● PROBLEM REQUIREMENTS
From the entries below, copy exactly the lines from the one that contains "border-radius: 4px ->" through the one that contains "estimé des dépenses", both included, and only those.

● THE DATA
[Start of Attachment]
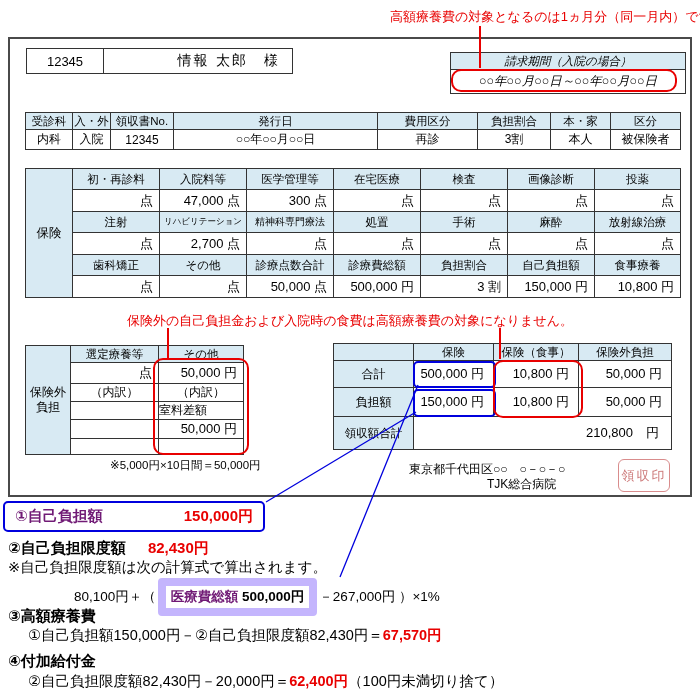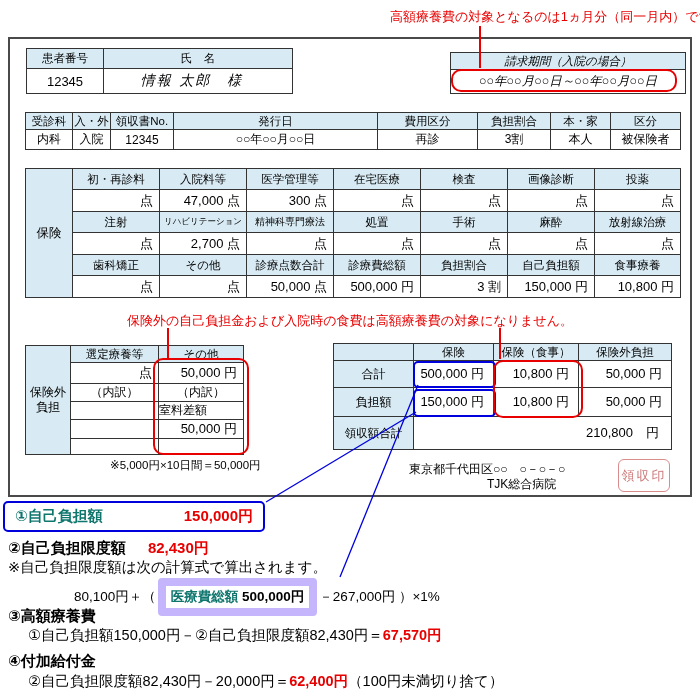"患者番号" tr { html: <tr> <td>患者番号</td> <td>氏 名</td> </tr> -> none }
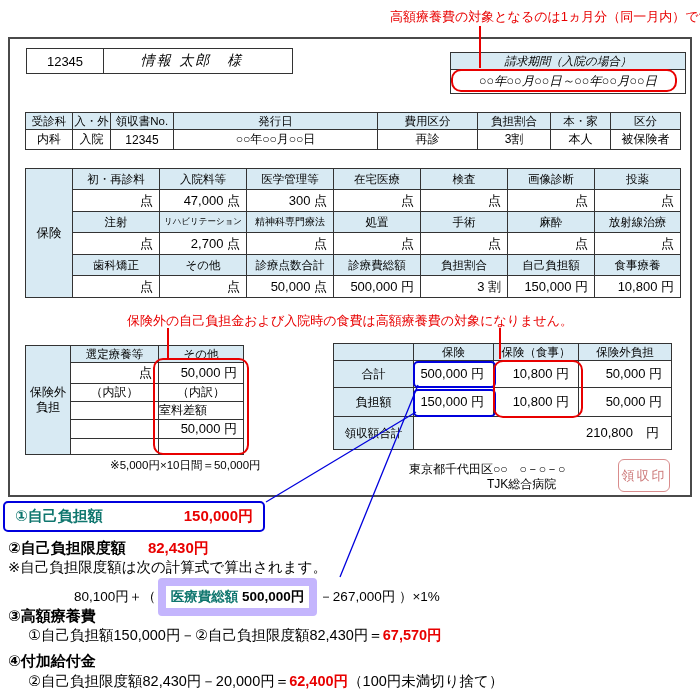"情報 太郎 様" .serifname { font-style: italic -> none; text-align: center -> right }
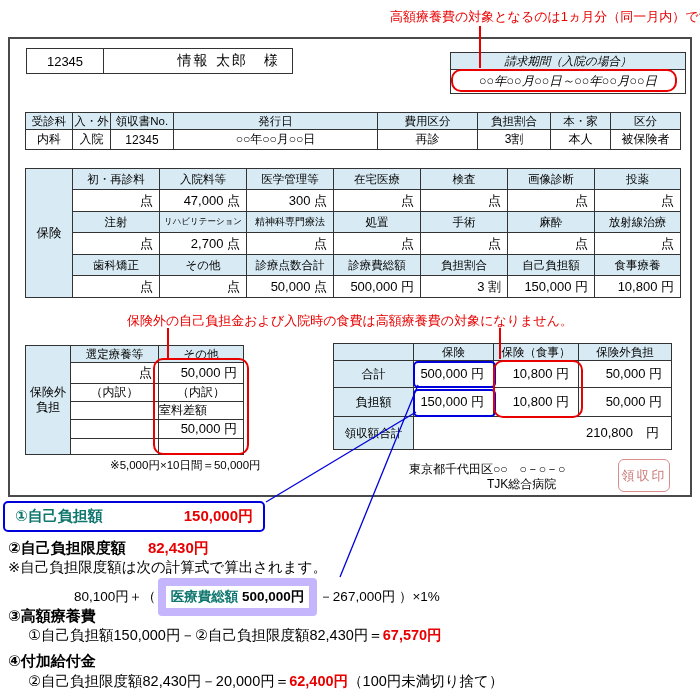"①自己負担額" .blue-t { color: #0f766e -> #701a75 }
[End of Attachment]
[Start of Attachment]
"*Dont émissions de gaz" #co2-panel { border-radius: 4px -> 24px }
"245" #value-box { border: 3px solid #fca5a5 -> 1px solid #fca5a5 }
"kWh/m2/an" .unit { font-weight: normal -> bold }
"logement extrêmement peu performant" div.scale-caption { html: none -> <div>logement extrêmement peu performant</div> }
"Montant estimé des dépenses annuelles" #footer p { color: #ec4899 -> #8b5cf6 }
[End of Attachment]
● SOLUTION
"*Dont émissions de gaz" #co2-panel { border-radius: 4px -> 24px }
"245" #value-box { border: 3px solid #fca5a5 -> 1px solid #fca5a5 }
"kWh/m2/an" .unit { font-weight: normal -> bold }
"logement extrêmement peu performant" div.scale-caption { html: none -> <div>logement extrêmement peu performant</div> }
"Montant estimé des dépenses annuelles" #footer p { color: #ec4899 -> #8b5cf6 }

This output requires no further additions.